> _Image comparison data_
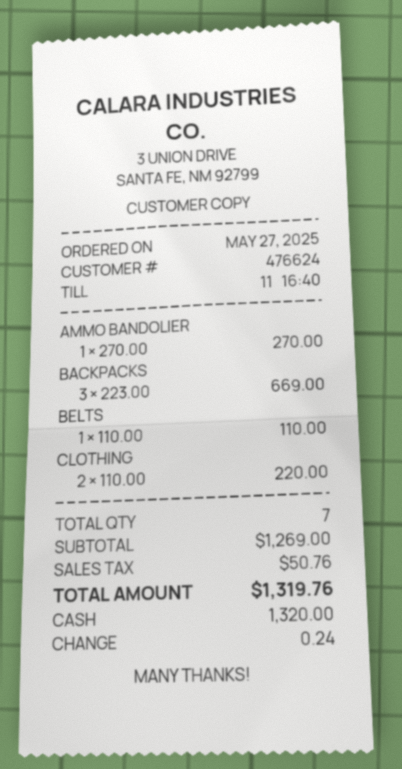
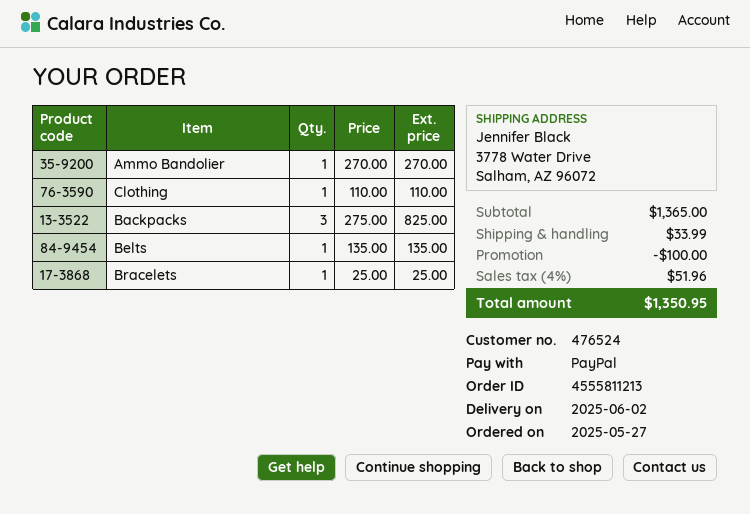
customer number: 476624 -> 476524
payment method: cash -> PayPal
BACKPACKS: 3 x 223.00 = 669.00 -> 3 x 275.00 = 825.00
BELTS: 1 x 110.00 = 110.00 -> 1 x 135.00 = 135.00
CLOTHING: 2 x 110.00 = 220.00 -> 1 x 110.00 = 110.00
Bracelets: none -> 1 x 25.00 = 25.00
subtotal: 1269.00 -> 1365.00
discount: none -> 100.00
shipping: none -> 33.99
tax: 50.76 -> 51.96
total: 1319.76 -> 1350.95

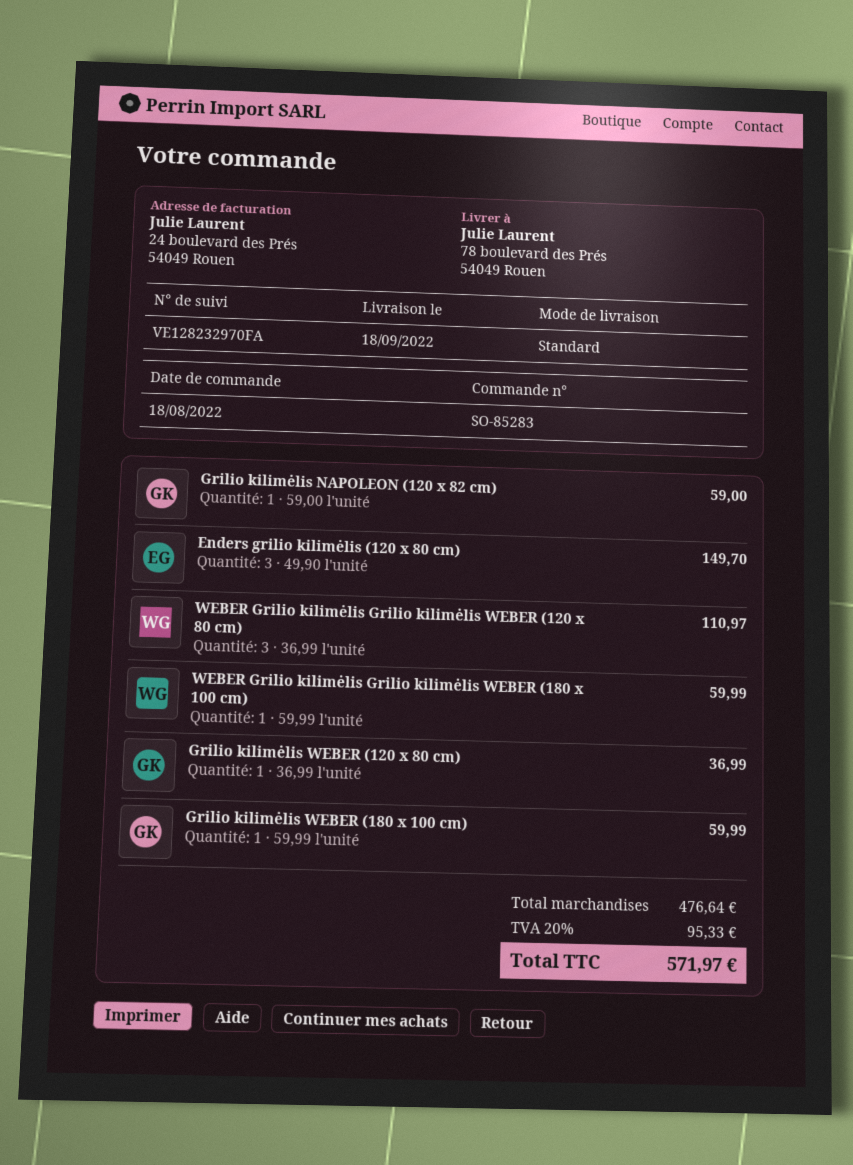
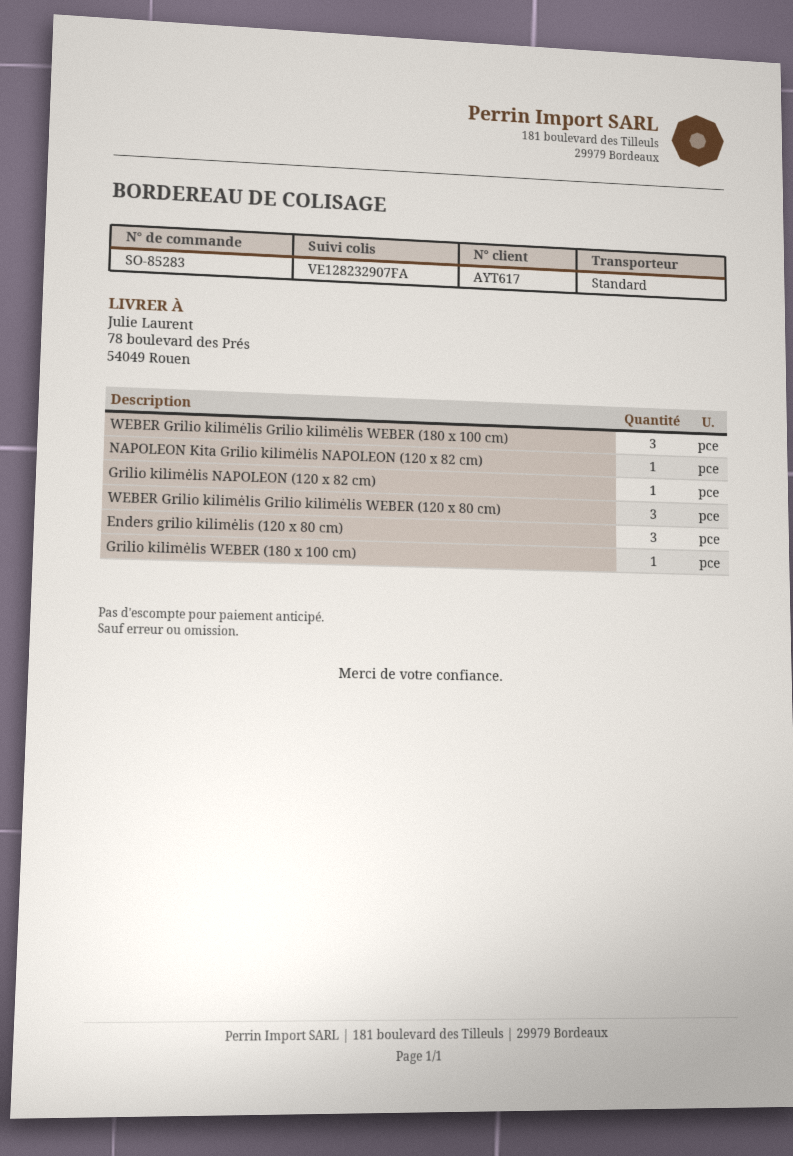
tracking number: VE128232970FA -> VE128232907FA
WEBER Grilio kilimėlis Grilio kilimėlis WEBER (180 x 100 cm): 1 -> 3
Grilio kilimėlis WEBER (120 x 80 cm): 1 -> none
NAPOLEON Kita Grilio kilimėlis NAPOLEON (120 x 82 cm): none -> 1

> _WORK REQUEST_
The answer is the run of lines above from the line containing "BACKPACKS: 3 x" through the line containing "discount: none -> 100.00", copied exactly and alone.

> _COMPLETED EXERCISE_
BACKPACKS: 3 x 223.00 = 669.00 -> 3 x 275.00 = 825.00
BELTS: 1 x 110.00 = 110.00 -> 1 x 135.00 = 135.00
CLOTHING: 2 x 110.00 = 220.00 -> 1 x 110.00 = 110.00
Bracelets: none -> 1 x 25.00 = 25.00
subtotal: 1269.00 -> 1365.00
discount: none -> 100.00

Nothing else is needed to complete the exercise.